Bullion settled less than 1% down on the week and just about half a percent lower for Friday, keeping its $1,750-an-ounce support intact. But the market steam from last week that gave gold futures their best week in 30 months seemed to be evaporating, said traders.

U.S. gold futures’ benchmark December contract finished Friday’s trading down $8.60 at $1,754.40 per ounce on New York’s Comex.

For the week, it fell $15. Last week, Comex gold rose $92.80, or 5.5% — its most for a week in 2-½ years since a 6.5% jump during the week to April 3, 2020.

The spot price of bullion, which is more closely followed than futures by some traders, was at $1,749.01 an ounce by 16:00 ET in New York (21:00 GMT).

The Dollar Index  which pits the greenback against the euro, yen, pound, Canadian dollar, Swedish krona and Swiss franc, was up 0.7% on the week. It tumbled 4% last week on expectations that the Fed might opt for smaller-sized rate hikes going forth -- a notion Bullard virtually killed.

“I’m not really that bullish on gold anymore,” said Phillip Streible, chief market strategist at Blue Line Futures in Chicago. “Like most, I was expecting a clear break above $1,800. But that didn’t come, and it probably won’t after what Bullard said.”

U.S. inflation remains “unacceptably high” for the Fed to ditch jumbo-sized rate hikes in favor of only smaller increases, Bullard, who is president of the St. Louis Federal Reserve Bank, said Thursday.

“Thus far, the change in the monetary policy stance appears to have had only limited effects on observed inflation,” Bullard said in an analysis by the St. Louis Fed that debated the appropriate rate regime for the central bank after six increases since March. 

Inflation, as measured by the Consumer Price Index annual, or CPI, expanded by 7.7% during the year to October, growing at its slowest pace in nine months. Prior to that, the CPI grew by 9.1% during the 12 months to June, its fastest in four decades.

The drop in the CPI came after the Fed added 375 basis points between March and November to rates, which were previously at just 25 points. Despite the central bank’s aggressive bid to get prices down, the CPI remains at more than three times the target of the Fed, which has vowed to bring inflation back to its 2% target.

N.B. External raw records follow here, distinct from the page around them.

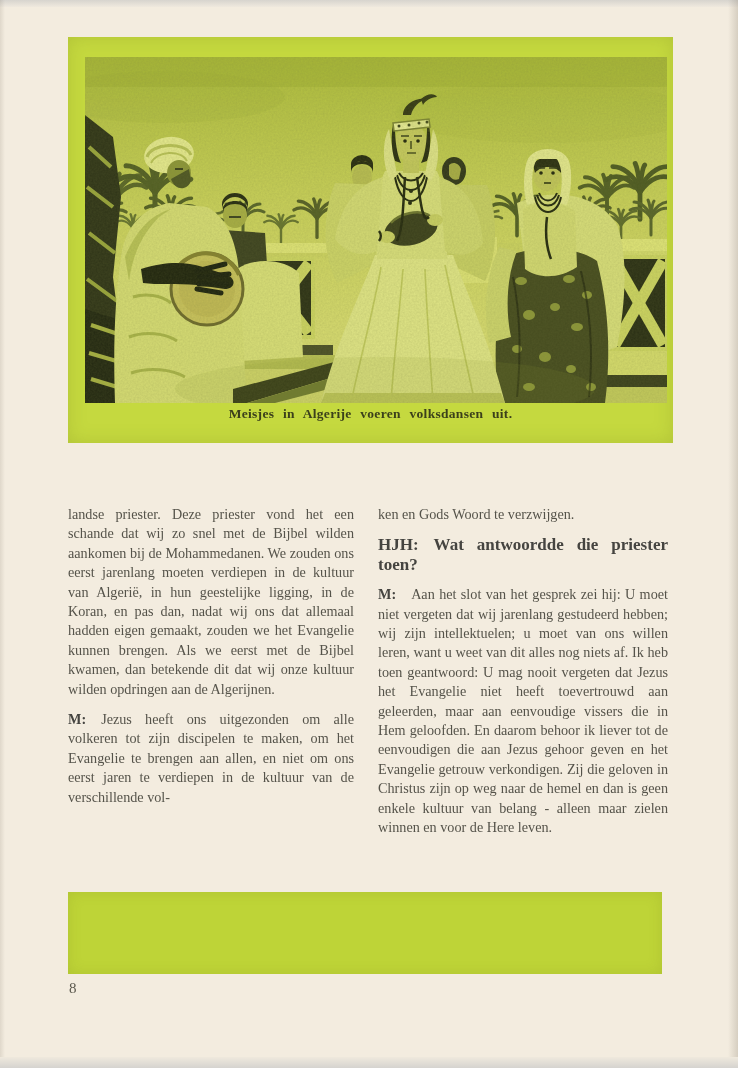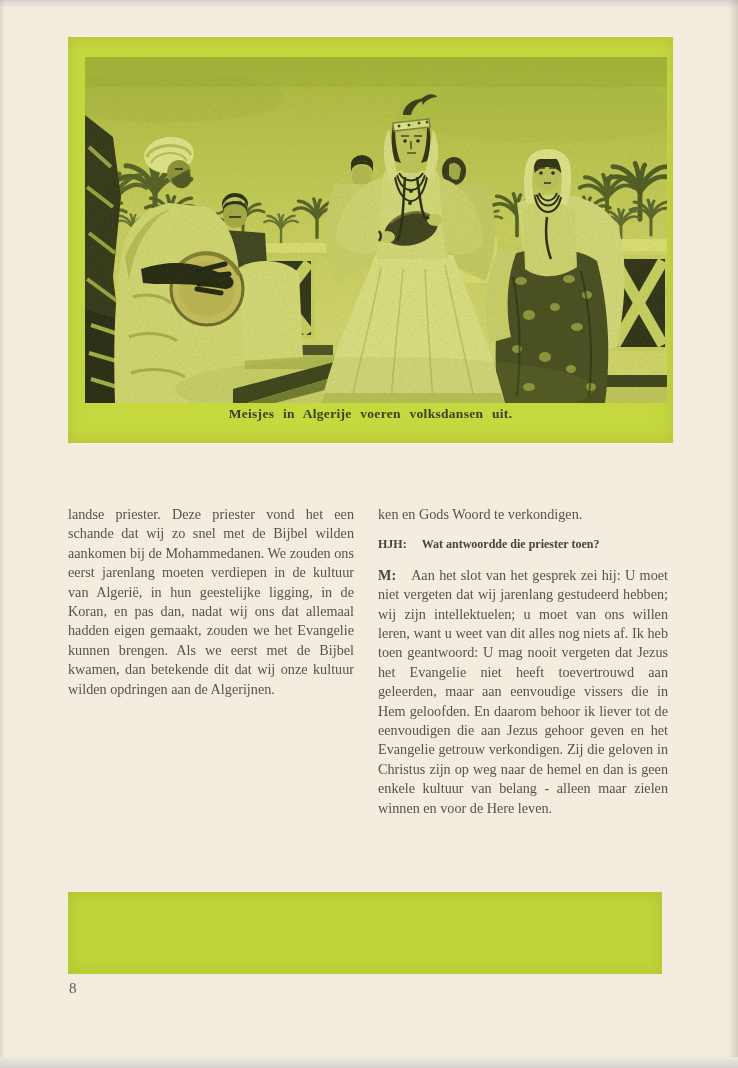--- a/index.html
+++ b/index.html
@@ -35,21 +35,21 @@
 
   
   .col{
     position:absolute;top:505px;width:286px;
     font-size:14.2px;line-height:19.4px;color:#55534a;
     text-align:justify;
   }
   .col-left{left:68px;}
   .col-right{left:378px;width:290px;}
   .col p{margin:0 0 11px;}
-  .col h3{margin:0 0 11px;font-size:12px;line-height:19.4px;
+  .col h3{margin:0 0 11px;font-size:17px;line-height:19.4px;
     font-weight:bold;color:#454440;text-align:justify;}
   .lead{font-weight:bold;margin-right:15px;color:#454440;}
 
   
   .footer-bar{
     position:absolute;left:68px;top:892px;width:594px;height:82px;
     background:#bed437;
     box-shadow:inset 0 0 14px rgba(120,130,30,0.2);
   }
   .page-number{
@@ -280,23 +280,24 @@
       <ellipse cx="80" cy="40" rx="120" ry="26" fill="#99aa36" opacity="0.18"></ellipse>
       <ellipse cx="460" cy="56" rx="150" ry="30" fill="#99aa36" opacity="0.12"></ellipse>
       <ellipse cx="300" cy="332" rx="210" ry="32" fill="#8d9c32" opacity="0.13"></ellipse>
       <rect width="582" height="346" filter="url(#grain)" opacity="0.5"></rect>
     </svg>
     <div class="caption">Meisjes in Algerije voeren volksdansen uit.</div>
   </div>
 
   <div class="col col-left">
       <p>landse priester. Deze priester vond het een schande dat wij zo snel met de Bijbel wilden aankomen bij de Mohammedanen. We zouden ons eerst jarenlang moeten verdiepen in de kultuur van Algerië, in hun geestelijke ligging, in de Koran, en pas dan, nadat wij ons dat allemaal hadden eigen gemaakt, zouden we het Evangelie kunnen brengen. Als we eerst met de Bijbel kwamen, dan betekende dit dat wij onze kultuur wilden opdringen aan de Algerijnen.</p>
+      <p><span class="lead">M:</span>Jezus heeft ons uitgezonden om alle volkeren tot zijn discipelen te maken, om het Evangelie te brengen aan allen, en niet om ons eerst jaren te verdiepen in de kultuur van de verschillende vol-</p>
     </div>
   <div class="col col-right">
-      <p>ken en Gods Woord te verkondigen.</p>
+      <p>ken en Gods Woord te verzwijgen.</p>
       <h3><span class="lead">HJH:</span>Wat antwoordde die priester toen?</h3>
       <p><span class="lead">M:</span>Aan het slot van het gesprek zei hij: U moet niet vergeten dat wij jarenlang gestudeerd hebben; wij zijn intellektuelen; u moet van ons willen leren, want u weet van dit alles nog niets af. Ik heb toen geantwoord: U mag nooit vergeten dat Jezus het Evangelie niet heeft toevertrouwd aan geleerden, maar aan eenvoudige vissers die in Hem geloofden. En daarom behoor ik liever tot de eenvoudigen die aan Jezus gehoor geven en het Evangelie getrouw verkondigen. Zij die geloven in Christus zijn op weg naar de hemel en dan is geen enkele kultuur van belang - alleen maar zielen winnen en voor de Here leven.</p>
     </div>
 
   <div class="footer-bar"></div>
   <div class="page-number">8</div>
 
   <div class="edge-right"></div>
   <div class="edge-bottom"></div>
 </div>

Most economists, however, think the easing CPI will prompt the Fed to opt for a 50-basis rate hike in December, after four back-to-back increases of 75 basis points between June and November.

Bullard noted that the central bank’s policy-making Federal Open Market Committee, or FOMC, was seeking a future rate regime that would be “sufficiently restrictive”.

“While the policy rate has increased substantially this year, it has not yet reached a level that could be justified as sufficiently restrictive, according to this analysis, even with the generous assumptions,” Bullard said. “To attain a sufficiently restrictive level, the policy rate will need to be increased further.”

While Bullard did not specify what the future rate should be, he noted that there were currently ‘generous’ assumptions that favored a more dovish policy over a more hawkish one.

Bullard also said he would prefer rates to reach a peak of at least between 5% and 5.25% before a pause could be considered. Rates currently stand at a high of 4%.

On the question of disinflation, he said market pricing suggests this was likely to occur some time in 2023.

Analysts said Bullard, who has garnered the reputation of a Fed superhawk, had clearly knocked the wind off gold’s sails.

“It seems bullion traders are listening to the latest Fed speak more so than stock traders,” said Ed Moya, analyst at online trading platform OANDA. “The economic data is telling U.S. a mixed picture right now, but large parts of the labor market and factory activity resilience suggests inflation could be sticky next quarter, which could support the hawks at the Fed.”

Moya also said the path of least resistance for gold was lower and that could continue if the FOMC meeting minutes from November, due imminently, support the idea that December’s rate could still be hawkish. ​Comex gold got to as high as $1,791.80 on Tuesday, its highest since Aug. 12. It has given back about $37, or 2%, from that peak.

“The Fed will want to keep all tightening options available and they will likely say that a half-point rate increase doesn't mean they are at the end of their tightening cycle,” Moya added.